** ACTION ITEM **
Below is a listing. Set down exactly the lines from the one containing "(475, 452) none -> [172,379,228,392] watch" through the one containing "(738, 405) none", both ends included, and leave out the rest.

** DATASET **
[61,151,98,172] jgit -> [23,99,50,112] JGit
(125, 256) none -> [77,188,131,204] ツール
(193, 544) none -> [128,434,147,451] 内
--
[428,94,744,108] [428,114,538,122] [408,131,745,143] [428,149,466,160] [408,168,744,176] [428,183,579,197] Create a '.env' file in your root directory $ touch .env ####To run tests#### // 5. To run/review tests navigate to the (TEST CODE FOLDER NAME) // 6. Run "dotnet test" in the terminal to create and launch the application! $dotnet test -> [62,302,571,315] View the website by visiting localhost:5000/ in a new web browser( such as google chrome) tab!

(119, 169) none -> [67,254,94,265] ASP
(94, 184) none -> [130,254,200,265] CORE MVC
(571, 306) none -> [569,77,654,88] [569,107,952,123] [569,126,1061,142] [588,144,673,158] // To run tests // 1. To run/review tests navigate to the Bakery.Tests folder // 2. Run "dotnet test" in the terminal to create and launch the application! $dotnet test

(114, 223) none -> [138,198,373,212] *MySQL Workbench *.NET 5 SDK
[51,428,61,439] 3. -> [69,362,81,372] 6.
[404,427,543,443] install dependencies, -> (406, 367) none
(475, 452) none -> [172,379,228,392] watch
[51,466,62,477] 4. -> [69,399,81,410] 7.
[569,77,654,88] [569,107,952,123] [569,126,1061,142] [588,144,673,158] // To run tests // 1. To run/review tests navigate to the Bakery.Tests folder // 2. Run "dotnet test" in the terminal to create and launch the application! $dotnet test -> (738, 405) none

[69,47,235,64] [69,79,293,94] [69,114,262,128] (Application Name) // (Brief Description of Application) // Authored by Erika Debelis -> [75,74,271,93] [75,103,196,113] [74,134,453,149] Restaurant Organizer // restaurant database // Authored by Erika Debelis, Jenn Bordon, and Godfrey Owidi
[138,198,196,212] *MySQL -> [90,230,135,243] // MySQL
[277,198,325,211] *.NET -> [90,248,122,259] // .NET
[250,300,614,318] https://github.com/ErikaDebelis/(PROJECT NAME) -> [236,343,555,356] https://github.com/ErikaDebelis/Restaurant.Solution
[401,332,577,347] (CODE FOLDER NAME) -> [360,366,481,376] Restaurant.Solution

** RESPONSE AREA **
(475, 452) none -> [172,379,228,392] watch
[51,466,62,477] 4. -> [69,399,81,410] 7.
[569,77,654,88] [569,107,952,123] [569,126,1061,142] [588,144,673,158] // To run tests // 1. To run/review tests navigate to the Bakery.Tests folder // 2. Run "dotnet test" in the terminal to create and launch the application! $dotnet test -> (738, 405) none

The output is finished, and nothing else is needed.